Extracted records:

+---+

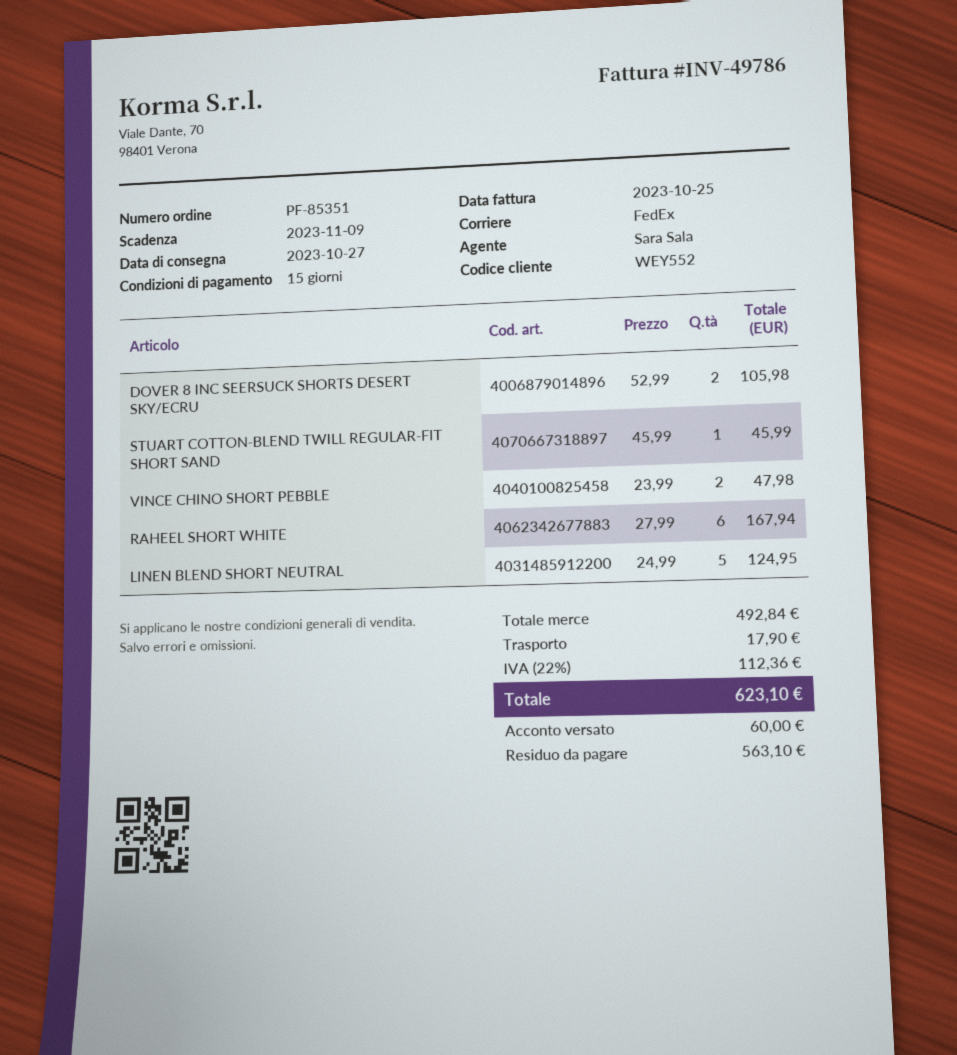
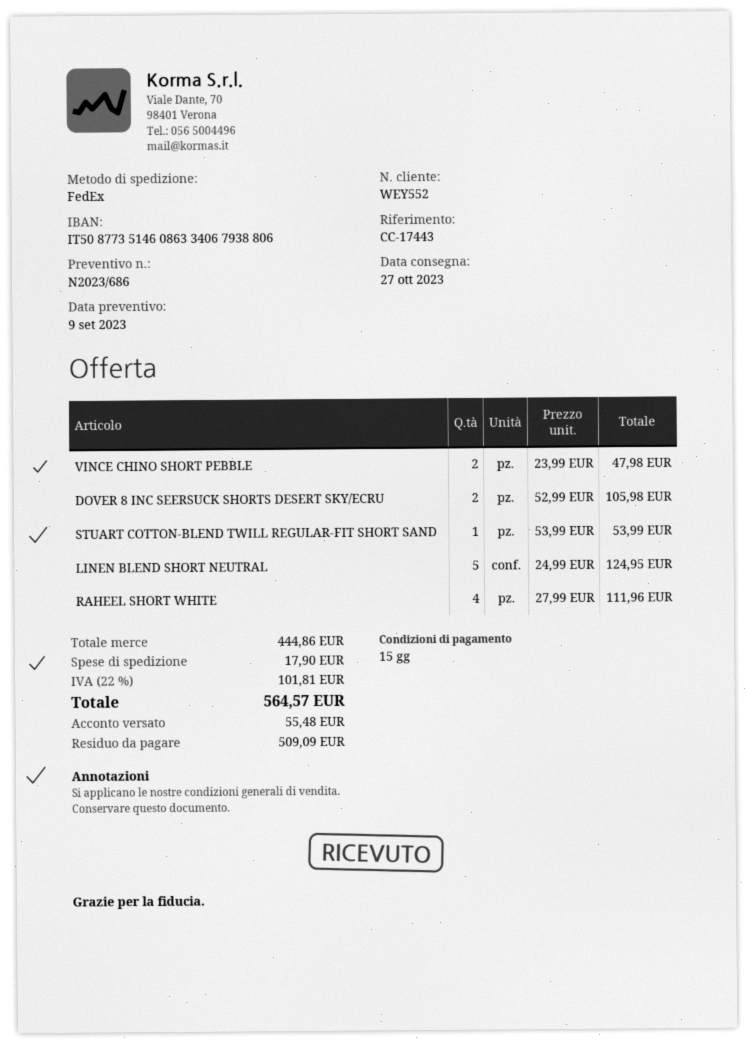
STUART COTTON-BLEND TWILL REGULAR-FIT SHORT SAND: 1 x 45.99 = 45.99 -> 1 x 53.99 = 53.99
RAHEEL SHORT WHITE: 6 x 27.99 = 167.94 -> 4 x 27.99 = 111.96
subtotal: 492.84 -> 444.86
tax: 22% = 112.36 -> 22% = 101.81
total: 623.10 -> 564.57
deposit: 60.00 -> 55.48
balance: 563.10 -> 509.09

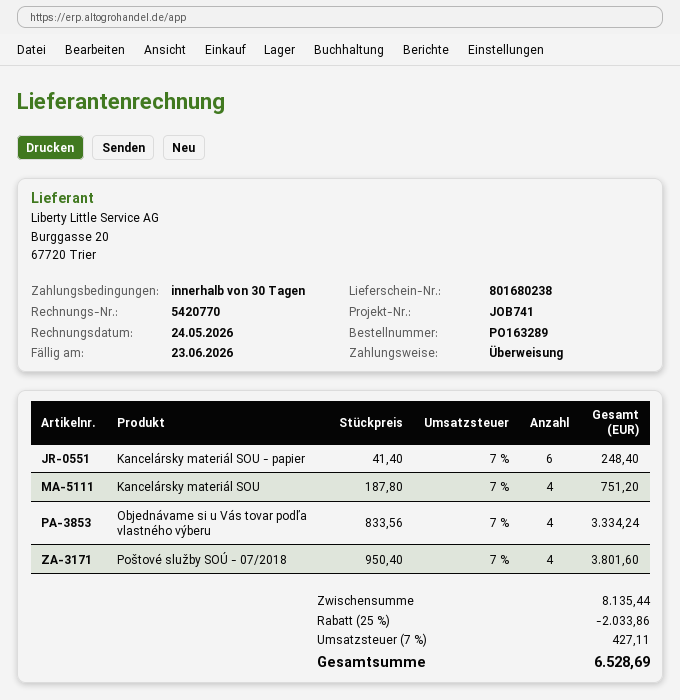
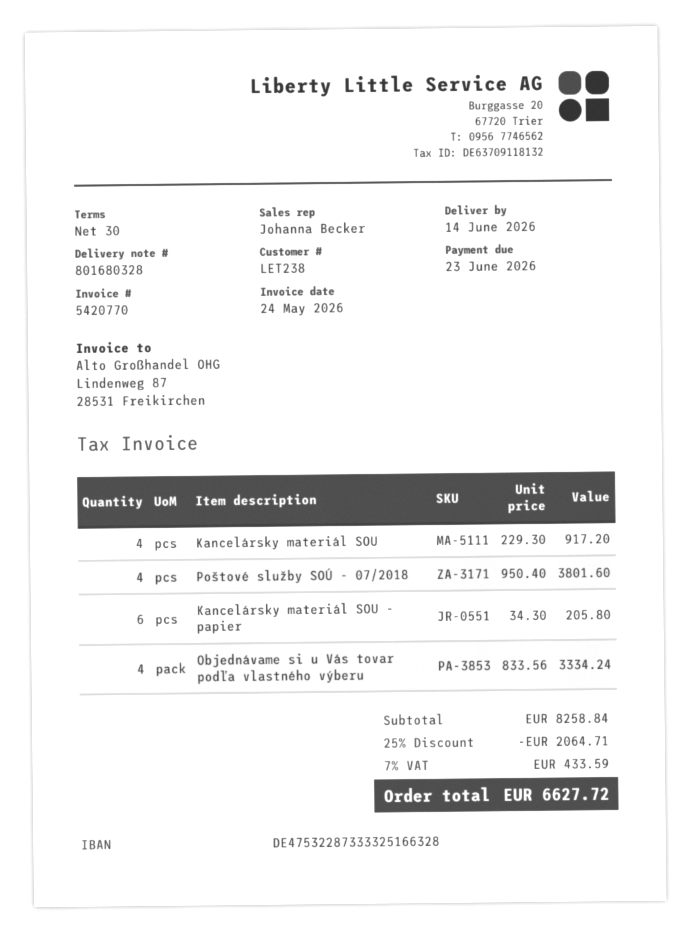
delivery note number: 801680238 -> 801680328
Kancelársky materiál SOU - papier: 6 x 41.40 = 248.40 -> 6 x 34.30 = 205.80
Kancelársky materiál SOU: 4 x 187.80 = 751.20 -> 4 x 229.30 = 917.20
subtotal: 8135.44 -> 8258.84
discount: 25% = 2033.86 -> 25% = 2064.71
tax: 7% = 427.11 -> 7% = 433.59
total: 6528.69 -> 6627.72

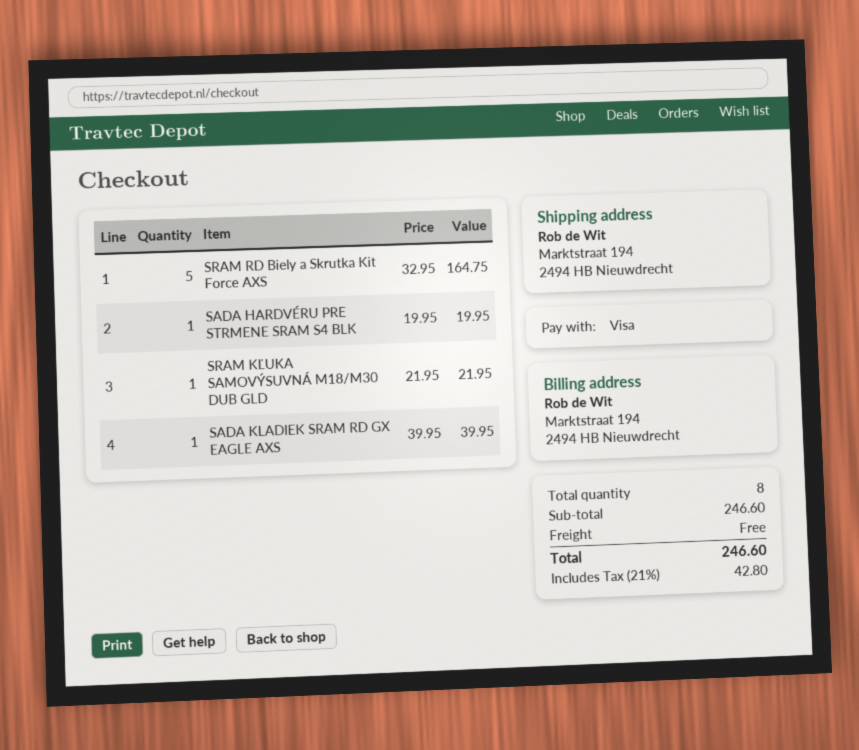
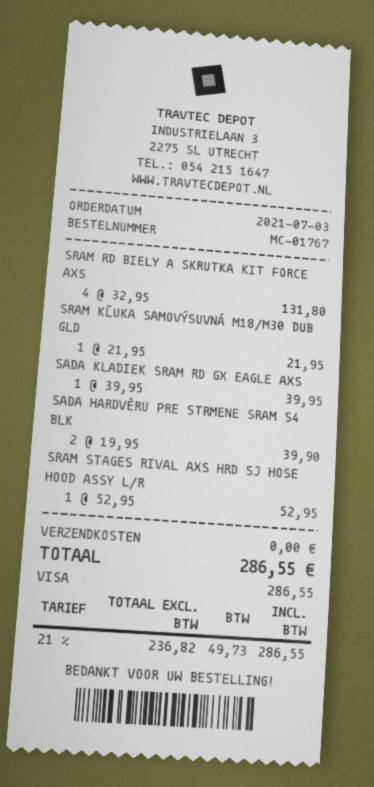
SRAM RD Biely a Skrutka Kit Force AXS: 5 x 32.95 = 164.75 -> 4 x 32.95 = 131.80
SADA HARDVÉRU PRE STRMENE SRAM S4 BLK: 1 x 19.95 = 19.95 -> 2 x 19.95 = 39.90
SRAM STAGES RIVAL AXS HRD SJ HOSE HOOD ASSY L/R: none -> 1 x 52.95 = 52.95
tax: 21% = 42.80 -> 21% = 49.73
total: 246.60 -> 286.55

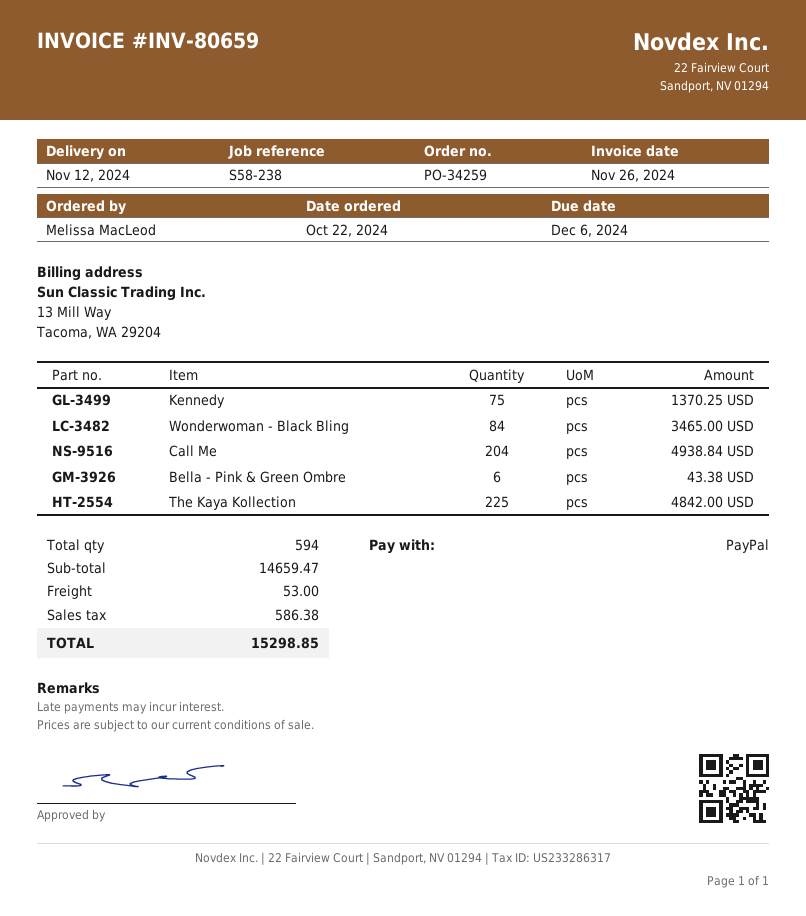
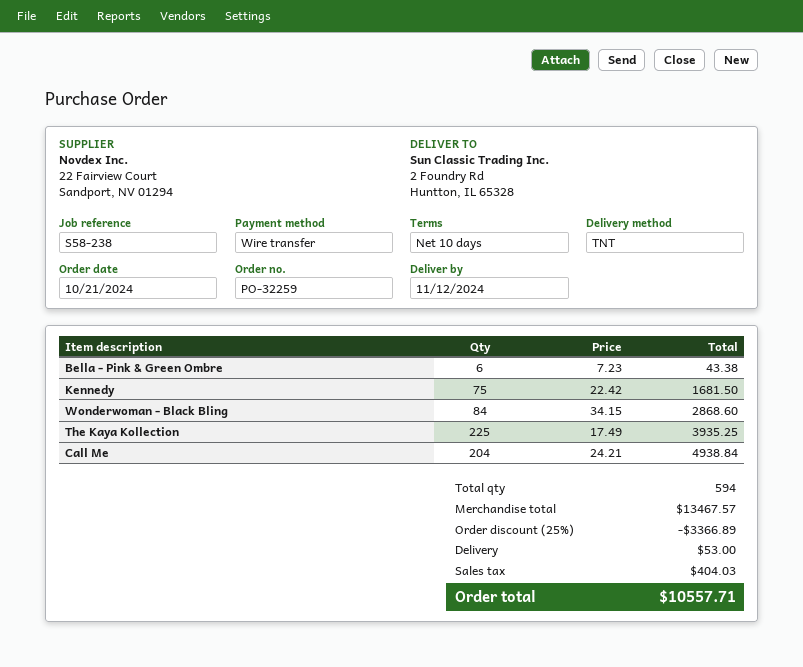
order number: PO-34259 -> PO-32259
order date: 2024-10-22 -> 2024-10-21
payment method: PayPal -> bank transfer
Kennedy: 75 for 1370.25 -> 75 for 1681.50
Wonderwoman - Black Bling: 84 for 3465.00 -> 84 for 2868.60
The Kaya Kollection: 225 for 4842.00 -> 225 for 3935.25
subtotal: 14659.47 -> 13467.57
discount: none -> 25% = 3366.89
tax: 586.38 -> 404.03
total: 15298.85 -> 10557.71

+---+

▸ **What to do**
Would you copy each line of the records that contains "SRAM"?

▸ **Written solution**
SRAM RD Biely a Skrutka Kit Force AXS: 5 x 32.95 = 164.75 -> 4 x 32.95 = 131.80
SADA HARDVÉRU PRE STRMENE SRAM S4 BLK: 1 x 19.95 = 19.95 -> 2 x 19.95 = 39.90
SRAM STAGES RIVAL AXS HRD SJ HOSE HOOD ASSY L/R: none -> 1 x 52.95 = 52.95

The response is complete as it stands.